けれどそこには――電気のついていない、昔ながらの民家の木戸があるだけだった。

明かりも、暖簾も、カウンターもない。


 俺の手の中には、ちりんと鳴る小さな鈴だけが残っている。


「……なぁ、怖すぎるんだけど。俺たち、どこに迷い込んだんだ?」


『わかりません。ただ――あの方が上位存在なのだけは、はっきりしています』


 リクの声は妙に硬かった。

俺は握りしめた鈴を見下ろし、深くため息をついた。


「……マジで、普通の観光ってできないのかよ……」



『カッカッカッ。……また楽しそうなことになったのぉ。あのお方に任せておけば安心じゃわ』


「うわっ……お前、いたのか! いるんなら助けてくれよ!! 怖すぎてちびるかと思ったぞ!」


『大丈夫じゃ。ふむ、ちょうどいい。修行の再開といこうかの。夜の飛行は暗くて見えづらいから気を引き締めて付いてこいよ。――いくぞっ!』


「待ってくれよ!!」


 慌てて飛行魔法とステルス魔法を展開。

夜空に舞い上がると、すぐに周囲は闇に包まれた。


「……真っ暗で、何も見えない!」


『スキャンを使って周囲の地形を把握してください。隠蔽で魔力を隠すのも忘れずに』


 リクの声が耳に響く。

俺は息を整え、魔力を拡散させて周囲を“なぞる”ように探る。地形の輪郭がぼんやり浮かぶが――それでも心許ない。

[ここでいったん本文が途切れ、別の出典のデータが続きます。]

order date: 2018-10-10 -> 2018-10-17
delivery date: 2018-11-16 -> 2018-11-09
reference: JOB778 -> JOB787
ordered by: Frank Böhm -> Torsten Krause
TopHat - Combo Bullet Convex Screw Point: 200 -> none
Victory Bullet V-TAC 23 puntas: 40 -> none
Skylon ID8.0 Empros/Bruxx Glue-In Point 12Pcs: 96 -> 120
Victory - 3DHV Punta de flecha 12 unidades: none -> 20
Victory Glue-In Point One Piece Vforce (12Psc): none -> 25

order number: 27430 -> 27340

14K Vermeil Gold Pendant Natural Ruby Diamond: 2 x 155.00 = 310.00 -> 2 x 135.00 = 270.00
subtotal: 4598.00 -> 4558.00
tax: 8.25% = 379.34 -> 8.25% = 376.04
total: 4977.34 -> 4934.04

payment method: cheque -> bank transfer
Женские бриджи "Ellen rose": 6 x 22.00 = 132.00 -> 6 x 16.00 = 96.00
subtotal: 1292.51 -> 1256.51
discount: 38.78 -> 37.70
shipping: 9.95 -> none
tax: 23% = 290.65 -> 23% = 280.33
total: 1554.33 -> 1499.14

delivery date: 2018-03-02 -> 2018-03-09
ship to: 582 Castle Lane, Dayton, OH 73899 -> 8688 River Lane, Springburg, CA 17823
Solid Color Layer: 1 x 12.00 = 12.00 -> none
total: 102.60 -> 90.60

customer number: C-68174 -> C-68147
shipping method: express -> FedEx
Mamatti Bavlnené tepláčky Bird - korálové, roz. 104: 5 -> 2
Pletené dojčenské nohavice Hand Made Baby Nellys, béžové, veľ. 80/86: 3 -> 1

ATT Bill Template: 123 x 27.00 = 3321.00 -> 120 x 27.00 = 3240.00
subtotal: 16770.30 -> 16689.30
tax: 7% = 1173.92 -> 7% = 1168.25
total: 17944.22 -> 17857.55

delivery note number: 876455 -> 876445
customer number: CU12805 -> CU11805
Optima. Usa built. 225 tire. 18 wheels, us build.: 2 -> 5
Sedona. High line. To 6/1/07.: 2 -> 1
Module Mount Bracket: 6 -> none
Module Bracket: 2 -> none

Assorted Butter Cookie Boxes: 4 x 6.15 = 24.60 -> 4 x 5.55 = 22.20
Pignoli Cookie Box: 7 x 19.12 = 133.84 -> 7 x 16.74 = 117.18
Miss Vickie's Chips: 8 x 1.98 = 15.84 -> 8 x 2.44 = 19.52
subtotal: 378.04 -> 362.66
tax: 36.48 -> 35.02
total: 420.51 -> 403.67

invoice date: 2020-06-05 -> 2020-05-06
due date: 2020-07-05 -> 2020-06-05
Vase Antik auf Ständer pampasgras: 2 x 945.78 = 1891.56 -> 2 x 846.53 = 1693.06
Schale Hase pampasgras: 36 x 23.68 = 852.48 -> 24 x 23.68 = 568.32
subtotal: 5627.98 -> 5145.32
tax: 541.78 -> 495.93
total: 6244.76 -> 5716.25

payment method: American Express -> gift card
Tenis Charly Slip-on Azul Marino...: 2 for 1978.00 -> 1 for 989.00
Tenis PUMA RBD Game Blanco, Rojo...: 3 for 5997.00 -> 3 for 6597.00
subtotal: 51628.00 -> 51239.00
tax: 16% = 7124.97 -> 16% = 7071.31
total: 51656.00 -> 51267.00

『今のお主なら、わしの気配も感知できるはずじゃ。スピードを上げるぞ』


「ちょっ……どんだけスパルタなんだよ!!」


 黒い影が風を切って加速していく。

何となくしか感じ取れないカラスの気配に必死で付いていき、心臓が喉から飛び出しそうになる。


 それでも、どうにかこうにか夜の空を飛び抜け――

やっとの思いで自宅の上空にたどり着いた。


『うむ。だいぶ力も使えるようになってきたが……まだまだ修行不足だな』


「はぁ、はぁ……俺はいったい、どこに向かってんだよ……」


 空を仰ぎながら、深いため息をつく。


 とりあえず――今日決まった“納品”だけは済ませておこう。

秘密基地に潜り込み、大瓶に詰めておいた酒を二本取り出す。


「……これでいいよな。よし」


 手にした鈴を軽く鳴らす。

ちりん、と音が広がると同時に、魔力が鈴から流れ出して瓶を包んだ。


 次の瞬間、フッと二本の瓶は消えた。


「……マジで届いたんだな。便利すぎて逆に怖ぇ」


 肩の力が抜けると、どっと疲労が押し寄せてきた。


「今日は……色々ありすぎた。寝よ……」


 布団に倒れ込む。

頭の隅では――明日は神棚を完成させなきゃな、という思いがぐるぐると渦を巻いていた。